Agenda item

Health Protection Board Assurance for 2018/19

(To receive a report by Tony McGinty, Consultant – Public Health, which seeks to provide assurance to the Health and Wellbeing Board that arrangements for protecting the health of local people were safe and effective)

Minutes:

Consideration was given to a report by Tony McGinty, Consultant in Public Health, which provided details of the Health Protection Board Assurance for 2018/19.

 

(NOTE: Councillor Mrs W Bowkett left the meeting at 3.10pm)

 

It was reported that the Health and Social Care Act (2012) mandated a role for the Directors for Public Health of upper tier local authorities to provide assurance that arrangements for protecting the health of local people were safe and effective.

 

Local mechanisms had been put in place to provide this assurance and bring together the various organisations with a role in commissioning or delivering this function.  Two key parts of this assurance mechanism were the Local Health Resilience Partnership (LHRP) and the Health Protection Board (HPB).

 

The report sought to provide assurance to the Health and Wellbeing Board that these mechanisms were in place and that where there was a need for improvement in performance of the services which protected peoples health, that these were being managed appropriately.

 

The report provided evidence that both main assurance boards were in place and effectively managing the services and programmes within their remits.  It identified some challenges to delivery to local people for the HWB to note and look for progress on in future assurance reported.  These challenges were summarised for 2018/19 as:

·         The continued challenges with the uptake of immunisation programmes, especially those for children under 5 years;

·         The challenge to cervical screening turnaround times during the preparation for transition to HPV first screening methodology;

·         A range of 'slow burn' outbreaks of communicable diseases;

·         Cyber resilience issues following attacks or accidental disruption of infrastructure within the NHS.

 

The Board was provided with the opportunity to ask questions to the officers present in relation to the information contained within the report and some of the points raised during discussion included the following:

·         In terms of the vaccination programme, Lincolnshire was performing averagely, but in terms of the 0-5 age range a steady decline nationally in vaccinations was being seen.  There was an aim to turn this around.

·         Legionnaires disease was becoming more common, and there was no practical reason why this was the case.

·         In relation to the two applications to serve Part 2A Orders highlighted in the report, it was clarified that to carry out these, the district council, on the advice of the Public Health Authority had to go to the Court to apply for the order so the person could be detained in hospital until they were considered to no longer to be a risk to the population.  However, it was noted that this did not compel an individual to comply with treatment, but it did protect the population.

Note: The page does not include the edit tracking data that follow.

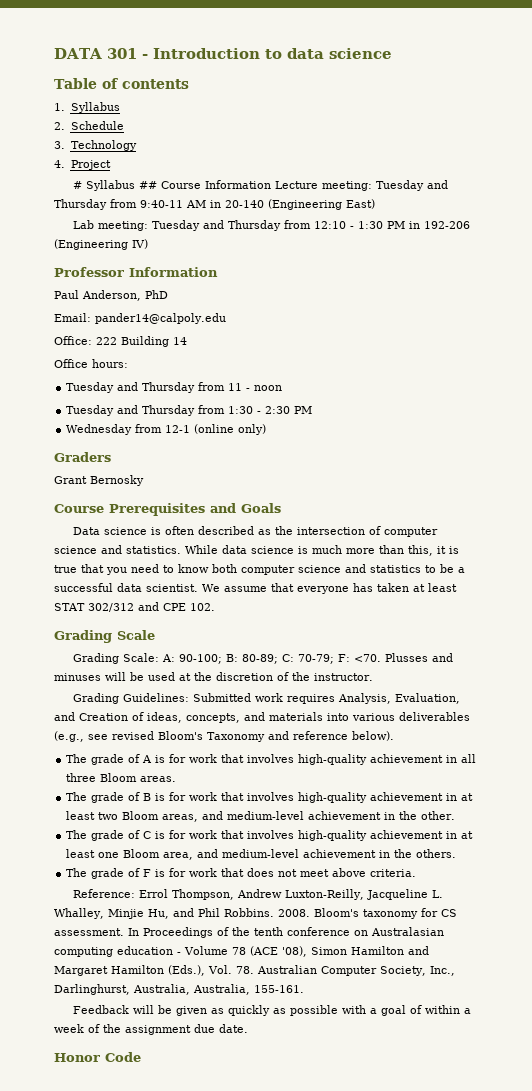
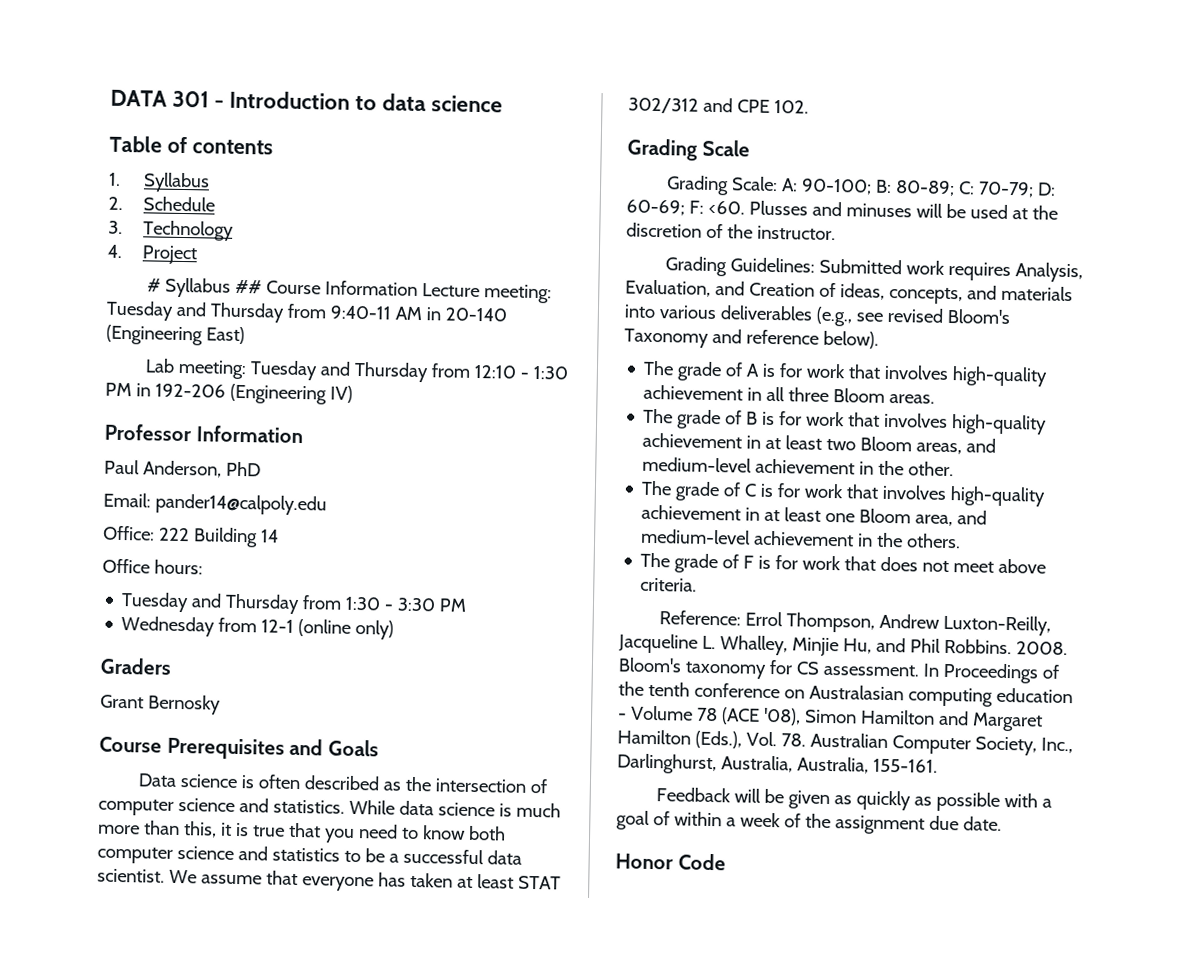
[66,382,283,393] // Tuesday and Thursday from 11 - noon -> (203, 567) none
[265,406,291,414] 2:30 -> [397,597,437,612] 3:30
[337,654,381,662] F: <70. -> [1036,182,1056,196] [626,199,745,216] D: 60-69; F: <60.

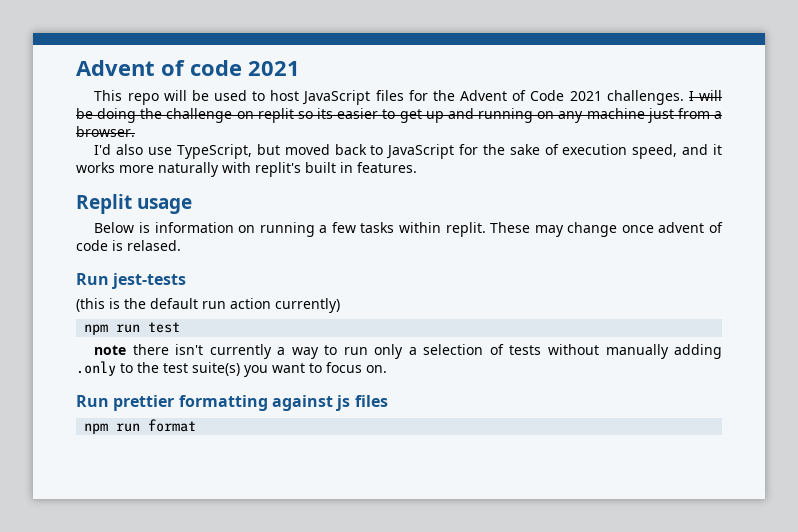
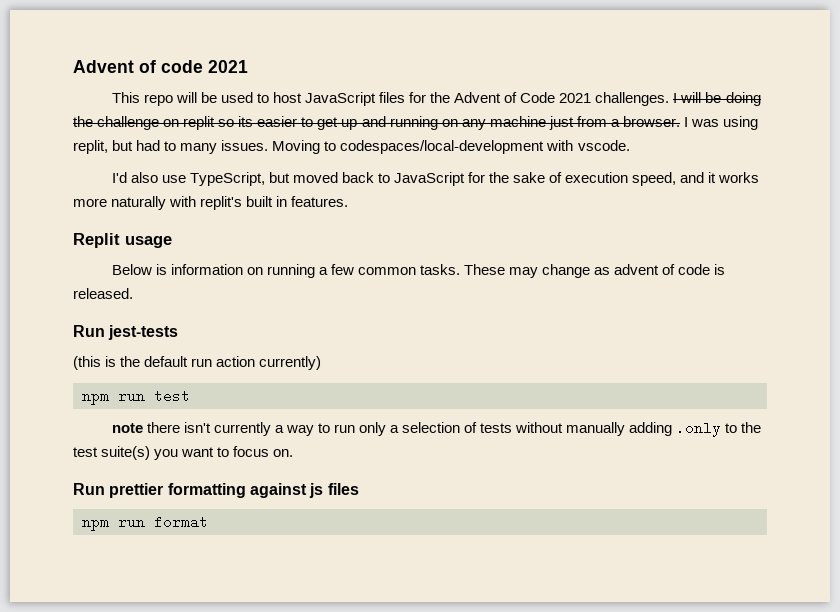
(135, 131) none -> [683,116,759,130] [73,140,630,154] I was using replit, but had to many issues. Moving to codespaces/local-development with vscode.
[360,222,486,237] tasks within replit. -> [357,264,460,275] common tasks.
[621,225,654,233] once -> [594,267,611,275] as
[127,240,181,251] relased. -> [73,288,133,299] released.

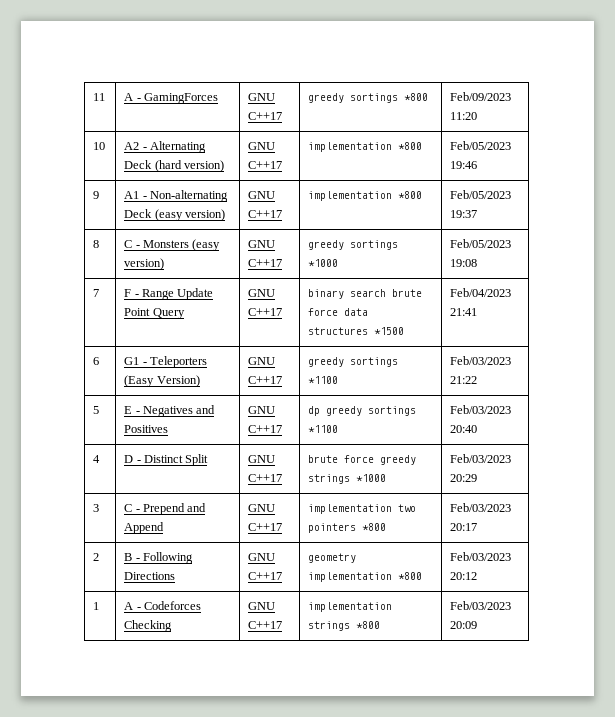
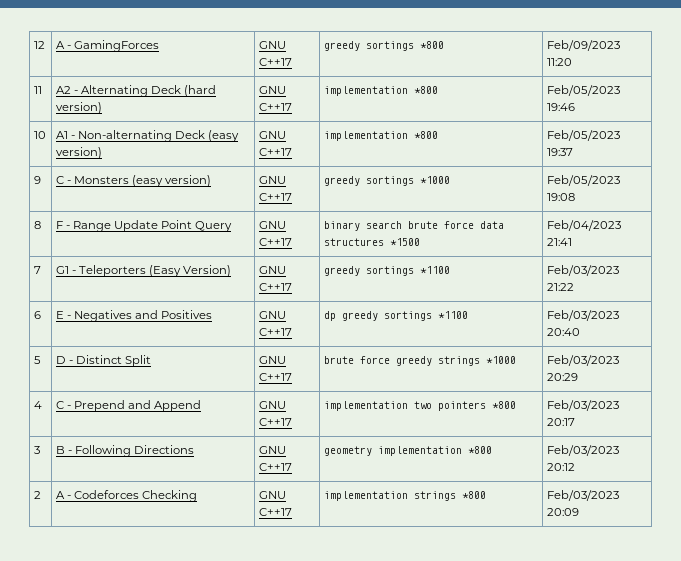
[93,93,106,101] 11 -> [33,41,45,49] 12
[93,142,106,150] 10 -> [33,86,42,94] 11
[93,191,100,199] 9 -> [33,131,46,139] 10
[93,240,100,248] 8 -> [33,176,41,184] 9
[93,289,100,297] 7 -> [33,221,41,229] 8
[93,357,100,365] 6 -> [33,266,41,274] 7
[93,406,100,414] 5 -> [33,311,41,319] 6
[93,455,101,463] 4 -> [33,356,41,364] 5
[93,504,100,512] 3 -> [33,401,42,409] 4
[93,553,100,561] 2 -> [33,446,40,454] 3
[93,602,100,610] 1 -> [33,491,41,499] 2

·         A whole range of screening programmes were offered, but breast cancer screening and cervical screening remained problematic due to being subject to national level 'incidents', however a government review into this was now underway

·         It was queried whether there was any significant differences in terms of immunisation take up between the different geographical areas in Lincolnshire.  Members were advised that parts of the east of the county had the worst rates, and the City of Lincoln also had lower take up rates in areas.  Rates did improve in the south of the county, but there were still differences within these areas.  It was noted that there were multiple reasons why particular programmes performed worse than others.  For example, with the 0-5 programme, there was a difficulty in terms of how many visits to the GP were required, as uptake seemed to get worse as the child got older.  It was suggested this may be due to parents finding it harder to get the time off to attend appointments once they had returned to work.

·         It was highlighted that deprivation was also a factor in low take-up and work was underway with health visitors to encourage parents to have their children immunised.  This was important as some illnesses such as measles were now more prevalent than they were 10 years ago.  It was suggested that there was a need to do more work with children's centres to engage parents.

·         Work was taking place with the East Lincolnshire CCG on how to offer immunisations within children's centres. But it was a complicated situation.

·         It was noted that the county had strong and effective partnerships and governance in place to oversee and seek improvement in the health protection offer to the public.  External scrutiny and validation had indicated that generally the county was in a good position.  It was acknowledged that there were some areas that still posed a challenge, but overall Lincolnshire was in a good position, and it was important that that assurance was provided to the Health and Wellbeing Board.

·         The Health and Wellbeing Board had a duty to promote health protection, particularly the 0-5 years programme.

 

RESOLVED

 

1.    That the governance and assurance arrangements in place for the protection of the health of the people of Lincolnshire be noted;

2.    That the challenges within the health protection programmes in Lincolnshire, and the plans to address them be noted;

3.    That the plan to report to the Board twice yearly on this area of service be approved.